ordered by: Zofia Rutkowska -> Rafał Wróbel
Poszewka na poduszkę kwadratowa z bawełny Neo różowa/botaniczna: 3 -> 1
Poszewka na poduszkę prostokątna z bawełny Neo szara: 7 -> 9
---
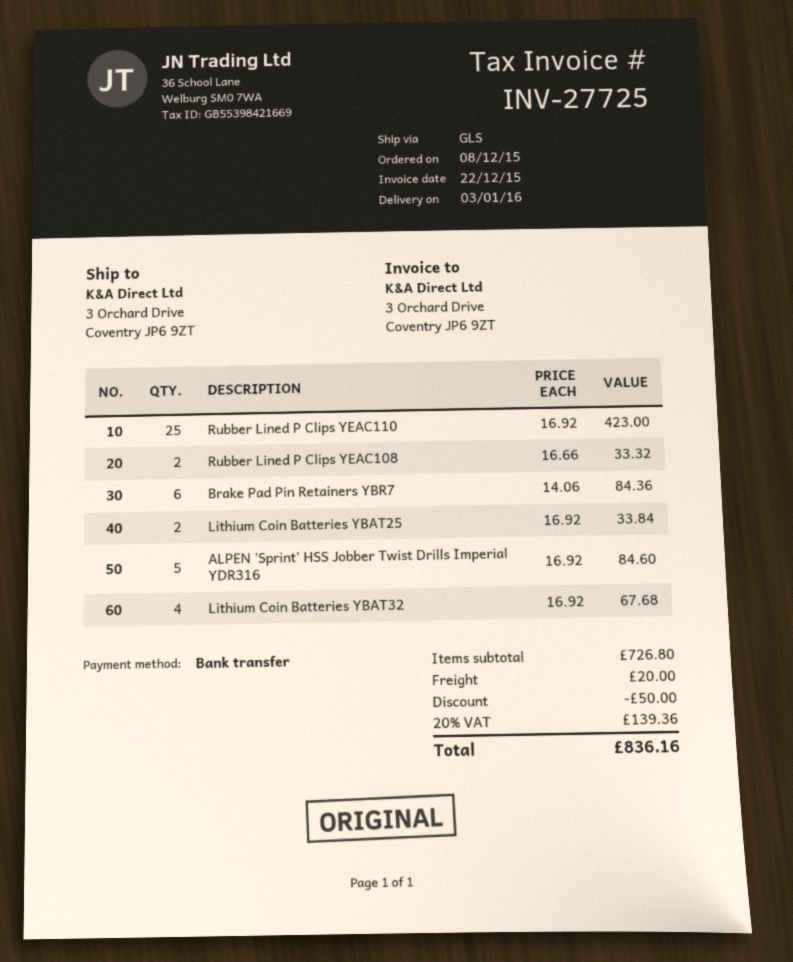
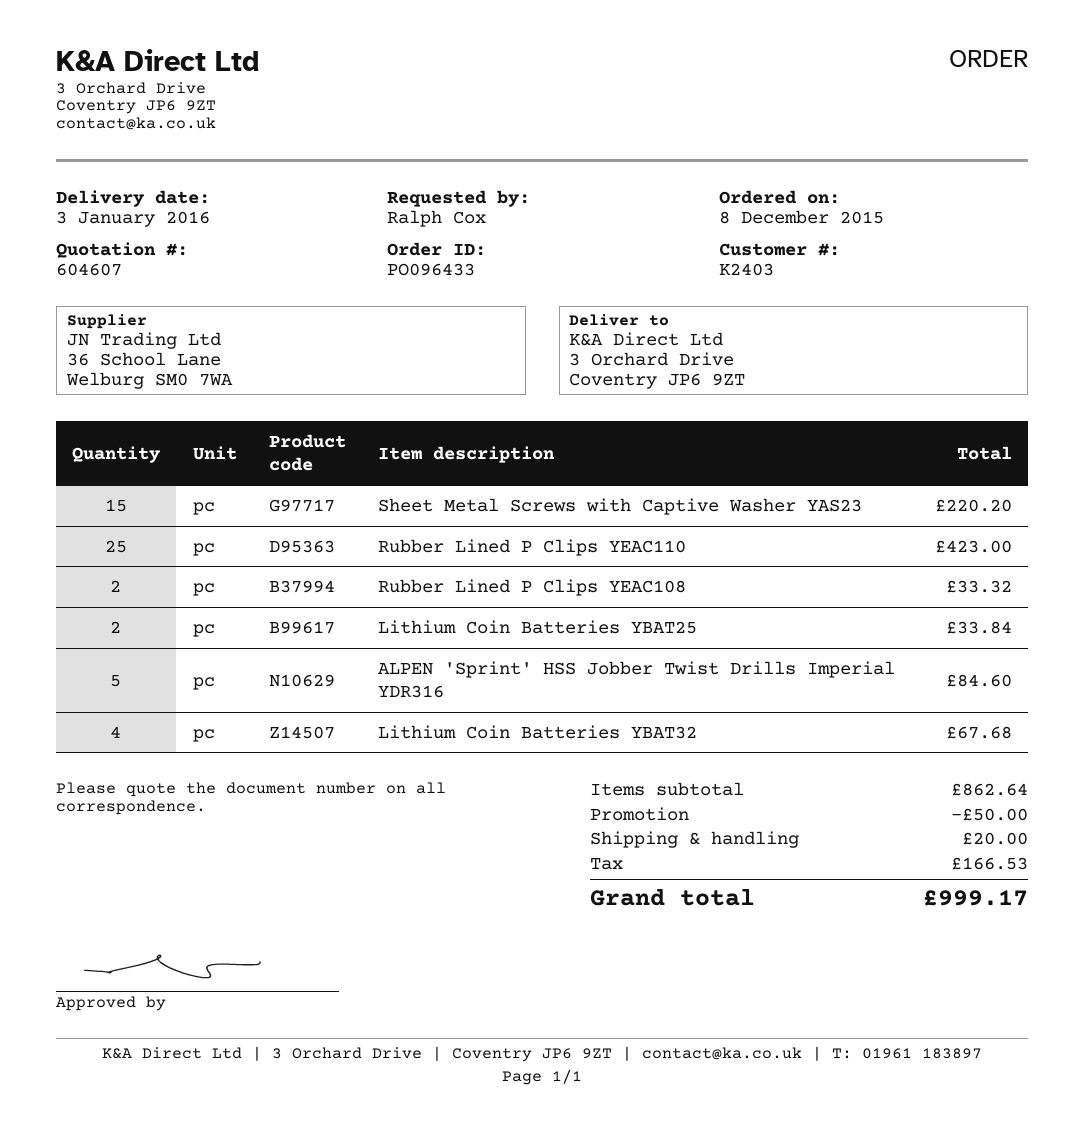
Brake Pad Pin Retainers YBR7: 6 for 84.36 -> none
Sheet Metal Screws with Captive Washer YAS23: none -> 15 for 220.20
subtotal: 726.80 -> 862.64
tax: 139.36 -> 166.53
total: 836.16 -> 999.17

### Exercise goal
Every line above from the line with "subtotal: 726.80 -> 862.64" to the line with "total: 836.16 -> 999.17", inclusive, must be returned exactly; no other line belongs in the reply.

### Answer
subtotal: 726.80 -> 862.64
tax: 139.36 -> 166.53
total: 836.16 -> 999.17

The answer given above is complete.